Centro de Memória

14/07/2017 17:10

​Centro de Memória da Bahia leva Aulas Públicas a escolas e colégios públicos de Salvador

​Centro de Memória da Bahia leva Aulas Públicas a escolas e colégios públicos de Salvador

A Rota da Independência está percorrendo novos campos e espaços. Através das Rotas Históricas, o Centro de Memória da Bahia – vinculado à Fundação Pedro Calmon/SecultBA – realiza, ao longo do mês, Aulas Públicas em seis escolas municipais e estaduais de Salvador. O doutorando em História pela Universidade Federal da Bahia e especialista em História da Bahia, Marcelo Siquara, está à frente das aulas.

O primeiro encontro aconteceu nesta sexta-feira (14) na Escola Municipal General Labatut, em Pirajá, com crianças do 4º e 5º ano. Na ocasião, o professor trouxe importantes informações sobre o processo de Independência na Bahia e enfatizou a Batalha de Pirajá, o que trouxe proximidade local e histórica aos alunos.

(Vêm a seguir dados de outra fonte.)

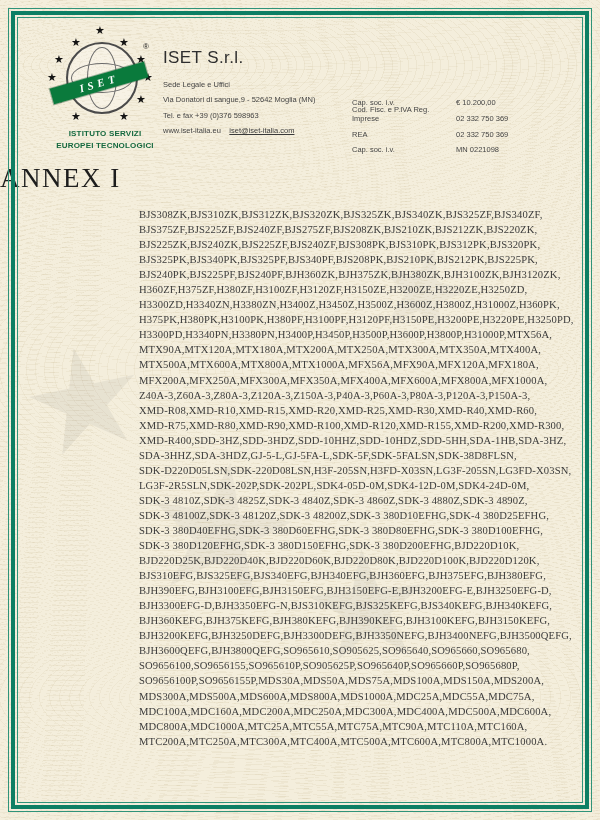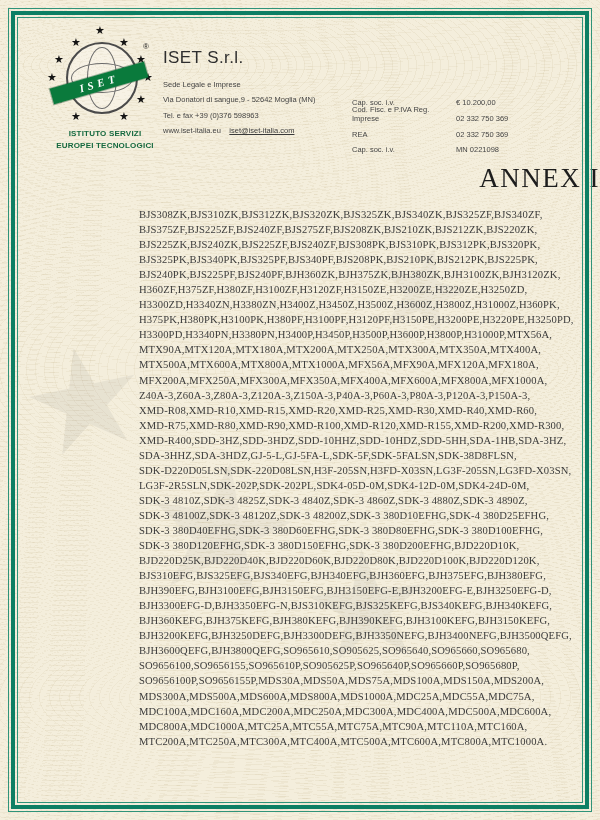--- a/index.html
+++ b/index.html
@@ -37,21 +37,21 @@
     font-weight:bold;font-size:8px;line-height:11.5px;letter-spacing:.2px;color:#15693f;}
   .company{position:absolute;left:163px;top:48px;font-size:17px;letter-spacing:.4px;color:#2e2e2e;z-index:2;}
   .contact{position:absolute;left:163px;top:80px;font-size:7.5px;color:#454545;z-index:2;}
   .contact div{height:15.3px;}
   .contact .email{text-decoration:underline;color:#3a3a3a;text-align:right;}
   .registry{position:absolute;left:352px;top:80px;font-size:7.5px;color:#454545;z-index:2;}
   .registry .row{height:15.8px;}
   .registry .lab{display:inline-block;width:102px;}
   .registry .val{display:inline-block;margin-top:18px;}
   
-  .annex-title{position:absolute;left:0;top:163px;width:600px;text-align:right;z-index:2;
+  .annex-title{position:absolute;left:0;top:163px;width:600px;text-align:left;z-index:2;
     font-family:"Liberation Serif","DejaVu Serif",serif;font-size:27px;letter-spacing:1.5px;color:#1d1d1d;}
   .models{position:absolute;left:115px;top:207px;width:470px;z-index:1;margin-left:24px;}
   .model-line{white-space:nowrap;font-family:"Liberation Serif","DejaVu Serif",serif;
     font-size:10.6px;line-height:15.05px;letter-spacing:.15px;color:#3b3b3b;}
 </style>
 </head>
 <body>
 
 <div class="wm wm1">★</div>
 <div class="wm wm2">★</div>
@@ -83,21 +83,21 @@
   <span class="rmark">®</span>
   <div class="logo-caption">
     <div>ISTITUTO SERVIZI</div>
     <div>EUROPEI TECNOLOGICI</div>
   </div>
 </div>
 
 <div class="company">ISET S.r.l.</div>
 
 <div class="contact">
-  <div>Sede Legale e Imprese</div>
+  <div>Sede Legale e Uffici</div>
   <div>Via Donatori di sangue,9 - 52642 Moglia (MN)</div>
   <div>Tel. e fax +39 (0)376 598963</div>
   <div>
     <span>www.iset-italia.eu</span>
     <span>&nbsp;&nbsp;</span>
     <span class="email">iset@iset-italia.com</span>
   </div>
 </div>
 
 <div class="registry">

“Chegou um dado momento em que o Brasil não queria mais ser dependente de Portugal, e tem início então um processo de lutas pela independência. Vale ressaltar que a cidade que conhecemos hoje era completamente diferente. Havia muitas florestas, carroças, cavalos e o chão era de barro.”, contextualizou o professor.

Ele continuou falando sobre a importante Batalha: “os alimentos chegavam em Salvador através de Pirajá, que era um local estratégico para definir o desfecho da guerra”. As crianças foram participativas e falaram sobre o General Labatut – o comandante contratado para comandar as tropas brasileiras.

“O comandante determinou que Corneteiro Lopes tocasse o som de retirada. No entanto, ao invés disso, ele tocou o sinal de ‘cavalaria avançar’ e em seguida ‘degolar’. Isso acabou assustando as tropas portuguesas, que recuaram”, disse Siquara.

As batalhas e os soldados

Havia contrates significativos entre os exércitos português e brasileiro: “o exército português era treinado, tinham fardamentos e armas. No outro lado da moeda, tinha o Brasil, que para começar nem tinha exército. A população era muito pobre e pessoas comuns, como negros e comerciantes, foram convocadas a se juntar às lutas” explicou Marcelo Siquara.

​Centro de Memória da Bahia leva Aulas Públicas a escolas e colégios públicos de Salvador

O diretor da Escola, Antônio Jorge, elogiou a iniciativa: “quando vem um professor de fora para ensinar, valida e valoriza o conhecimento. Os alunos se sentem importantes porque têm voz, podem falar o que já sabem. Essas aulas são importantíssimas, os alunos ficam muito entusiasmados”.

Richard Oliveira, do 4º ano, concorda. “Aprendi muitas coisas novas, como por exemplo, a forma que acabou a Batalha de Pirajá e porque o nome da rua onde moro é 8 de novembro [dia da batalha]”.

Aulas Públicas – As aulas ainda acontecerão na Escola Estadual Teodoro Sampaio (Pirajá) em 18/07; no Colégio Estadual Alberto Santos Drumont (Pirajá) no dia 19/07; na Escola Municipal Professora Alexandrina Santos Pita (Pirajá) em 20/07; no Colégio Estadual Cesari Casali (Pirajá) no dia 21/07; e no Colégio Estadual de Aplicação Anísio Teixeira (Paralela) no dia 24 de julho.

Independência do Brasil na Bahia - A Fundação Pedro Calmon/SecultBA realiza, ao longo de todo o mês, diversas atividades por meio de suas Diretorias do Livro e Leitura, de Bibliotecas, no Arquivo Público e Centro de memória da Bahia no intuito de celebrar a Independência do Brasil na Bahia. São palestras, oficinas, debates, artigos, publicações, contações de histórias e exposições, que resgatarão a memória das lutas do povo baiano por sua liberdade.